Wesentlicher Anspruch des Kurses ist, die Kompetenzen in den physikalischen Fachrichtungen Mechanik, Wärmelehre, Elektrizitätslehre und Atomphysik durch ein auf der Gibbsschen Formulierung der Thermodynamik[2] aufbauendes Bilanzierungskonzept effektiver zu vermitteln als in konventionellen Kursen. Der Karlsruher Physikkurs wird fachlich und fachdidaktisch kontrovers diskutiert.

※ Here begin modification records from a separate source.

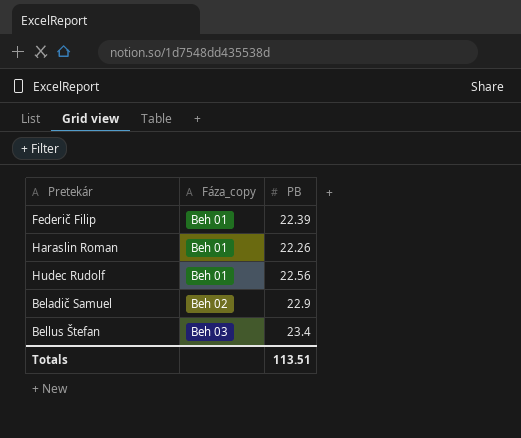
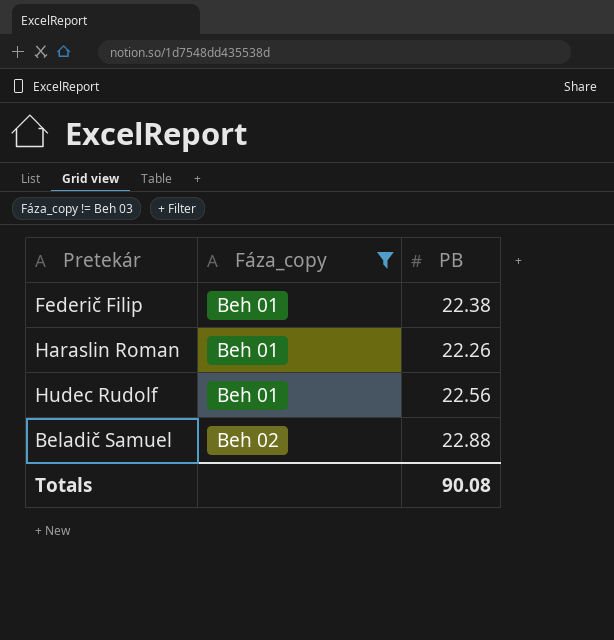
filter: none -> Fáza_copy != Beh 03
Federič Filip | PB: 22.39 -> 22.38
Beladič Samuel | PB: 22.9 -> 22.88
Totals | PB: 113.51 -> 90.08

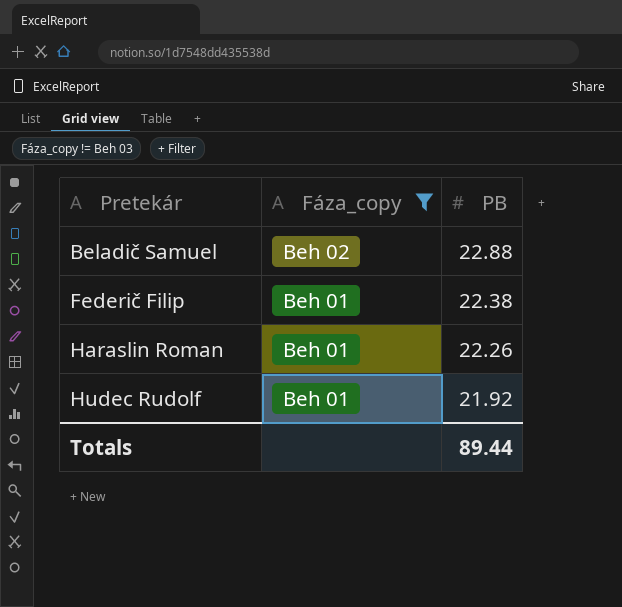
row order: Fáza_copy ascending -> Pretekár ascending
Hudec Rudolf | PB: 22.56 -> 21.92
Totals | PB: 90.08 -> 89.44

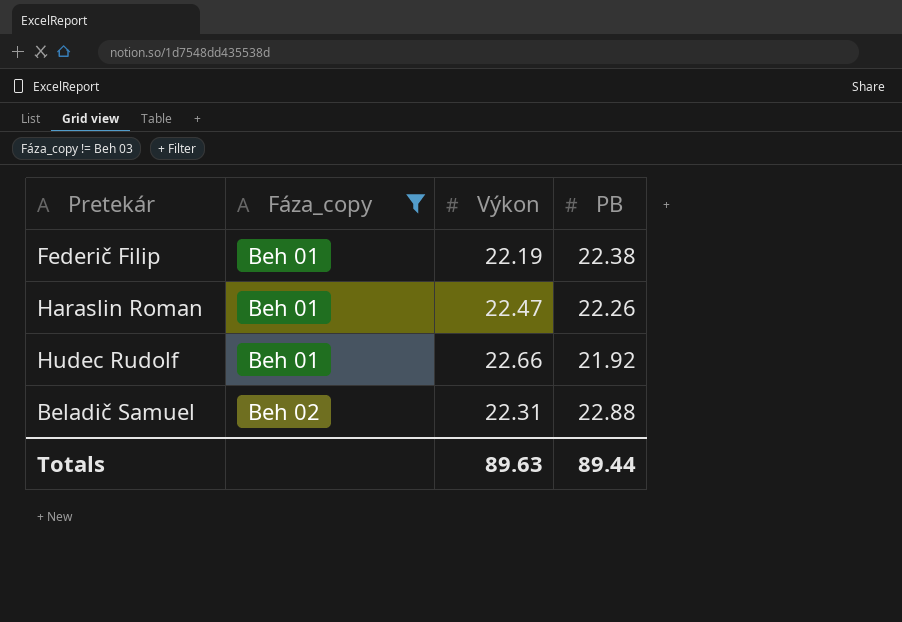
row order: Pretekár ascending -> Fáza_copy ascending
column Výkon | position: none -> 3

Ein unabhängiger Nachweis für die Effektivität ist nicht erbracht.

In einem Gutachten, das von der Deutschen Physikalischen Gesellschaft (DPG) in Auftrag gegeben wurde, und das am 12. Februar 2013 veröffentlicht wurde, wird dem Karlsruher Physikkurs die fachliche Fundierung abgesprochen. Die DPG rät von einem Einsatz in der physikalischen Ausbildung an Schulen nachdrücklich ab.[3]

Zentrales Element des Kurses ist die Unterscheidung zwischen intensiven und extensiven Größen und die Formulierung von Bilanzgleichungen. Über verschiedene Teilbereiche der Physik hinweg wird durch begriffliche Analogien eine Vernetzung angestrebt. Diese soll erfolgen, indem stets von extensiven mengenartigen Größen wie der elektrischen Ladung, der Entropie oder dem Impuls und ihren intensiven Partnergrößen wie dem elektrischen Potential, der Temperatur bzw. der Geschwindigkeit gesprochen wird und die Vorstellung betont wird, dass eine Differenz der intensiven Größe einen Antrieb für den Strom der jeweiligen extensiven Partnergröße bedeutet.

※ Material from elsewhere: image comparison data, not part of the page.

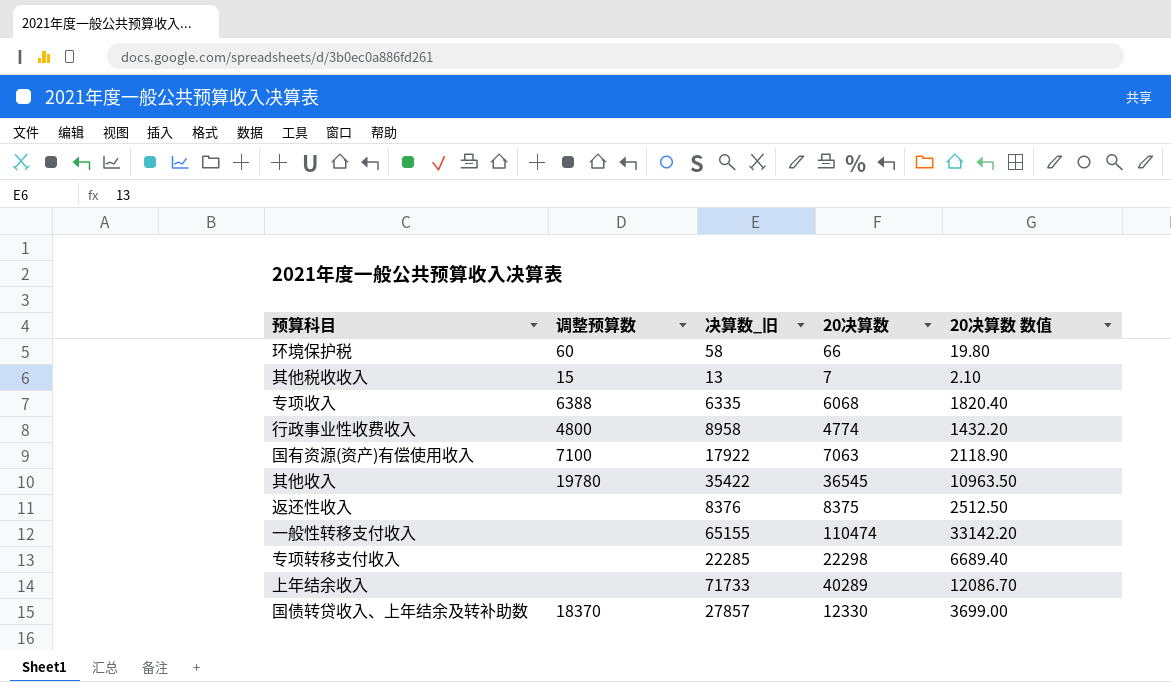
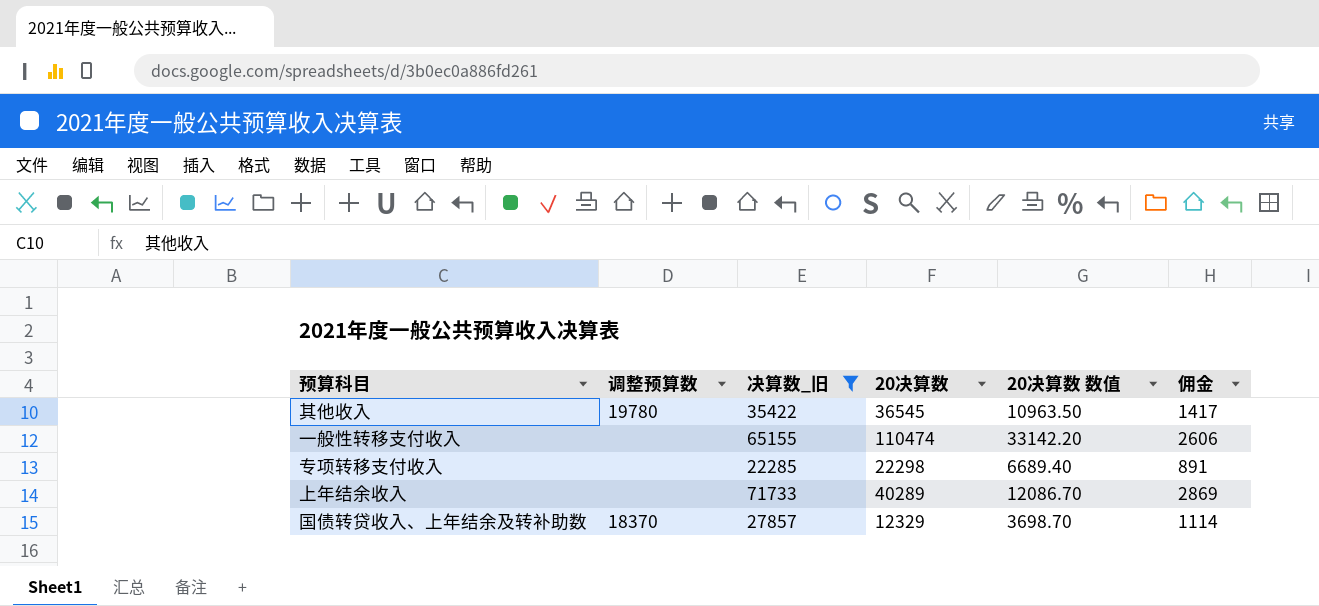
filter: none -> 决算数_旧 >= 22285
column 佣金 | formula: none -> [决算数_旧] * 0.04
国债转贷收入、上年结余及转补助数 | 20决算数: 12330 -> 12329
国债转贷收入、上年结余及转补助数 | 20决算数 数值: 3699.00 -> 3698.70

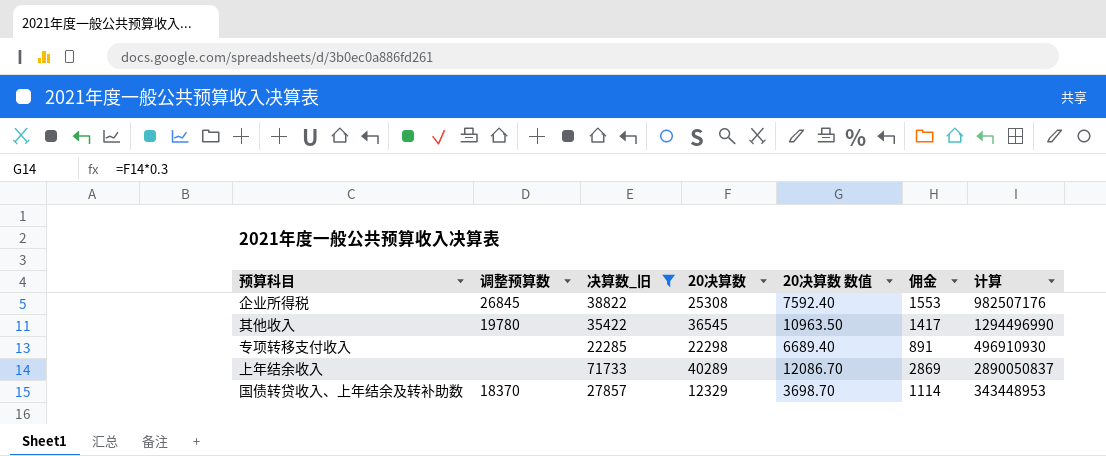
column 计算 | formula: none -> [决算数_旧] * [20决算数]
row 一般性转移支付收入: none | 65155 | 110474 | 33142.20 | 2606 -> none
row 企业所得税: none -> 26845 | 38822 | 25308 | 7592.40 | 1553 | 982507176

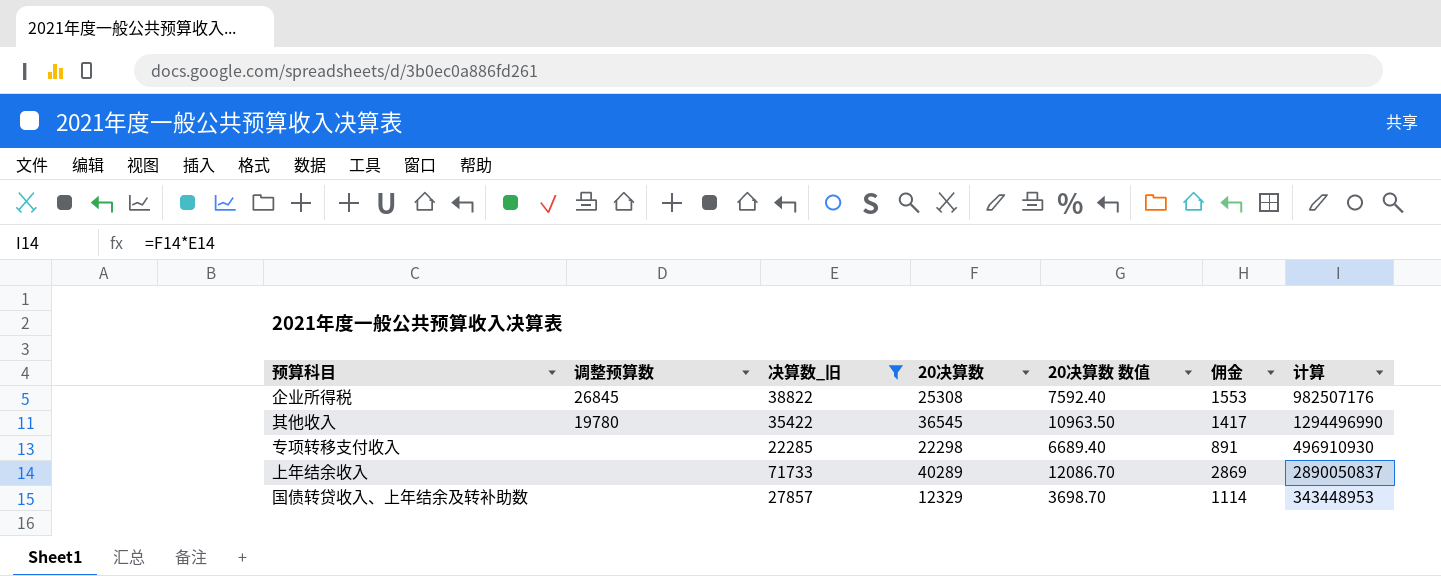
国债转贷收入、上年结余及转补助数 | 调整预算数: 18370 -> none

In der Mechanik wird der Impuls an den Anfang gestellt. Er wird als eine substanzartige Größe verstanden, die ähnlich wie die Ladung in der Elektrizitätslehre in einem Körper gespeichert und auf einen anderen übertragen werden kann. Der Impuls wird somit als begriffliche Grundgröße eingeführt mit der eigens dafür eingeführten Einheit „Huygens“, die es im internationalen Einheitensystem nicht gibt. Begründet wird das damit, dass der Impuls der klassischen Mechanik nur den Sonderfall eines allgemeinen Impulsbegriffs darstellt. Die Übertragung von Impuls von einem Körper auf einen anderen wird analog zur Elektrizitätslehre Impulsstrom genannt. An Stelle der Kraft tritt daher die Impulsstromstärke. Sie ist die Ursache sowohl für Beschleunigungen als auch für mechanische Spannungen.

In der Thermodynamik bedeutet das Karlsruher Konzept, dass die komplizierte, aber grundlegende Größe Entropie (siehe dazu 2. Hauptsatz der Thermodynamik) viel früher als üblich eingeführt wird. Dies geschieht nach Ansicht der Karlsruher Didaktiker u. a. als genaue und zugleich verständliche Präzisierung von Vorstellungen, „die in der Umgangssprache als Wärme bezeichnet werden“.[4] Verwendet wird dabei die eigens für den KPK erfundene Maßeinheit „Carnot“.

In der Atomphysik wird auf die üblichen Atommodelle, beispielsweise auf das Bohrsche Atommodell, verzichtet. Stattdessen werden die Elektronen im Atom durch das sogenannte Elektronium modelliert. Elektronium ist demnach eine kontinuierliche, über das ganze Atom verteilte fiktive Substanz, deren Dichte durch die quantenmechanische Aufenthaltswahrscheinlichkeitsdichte gegeben ist.[5]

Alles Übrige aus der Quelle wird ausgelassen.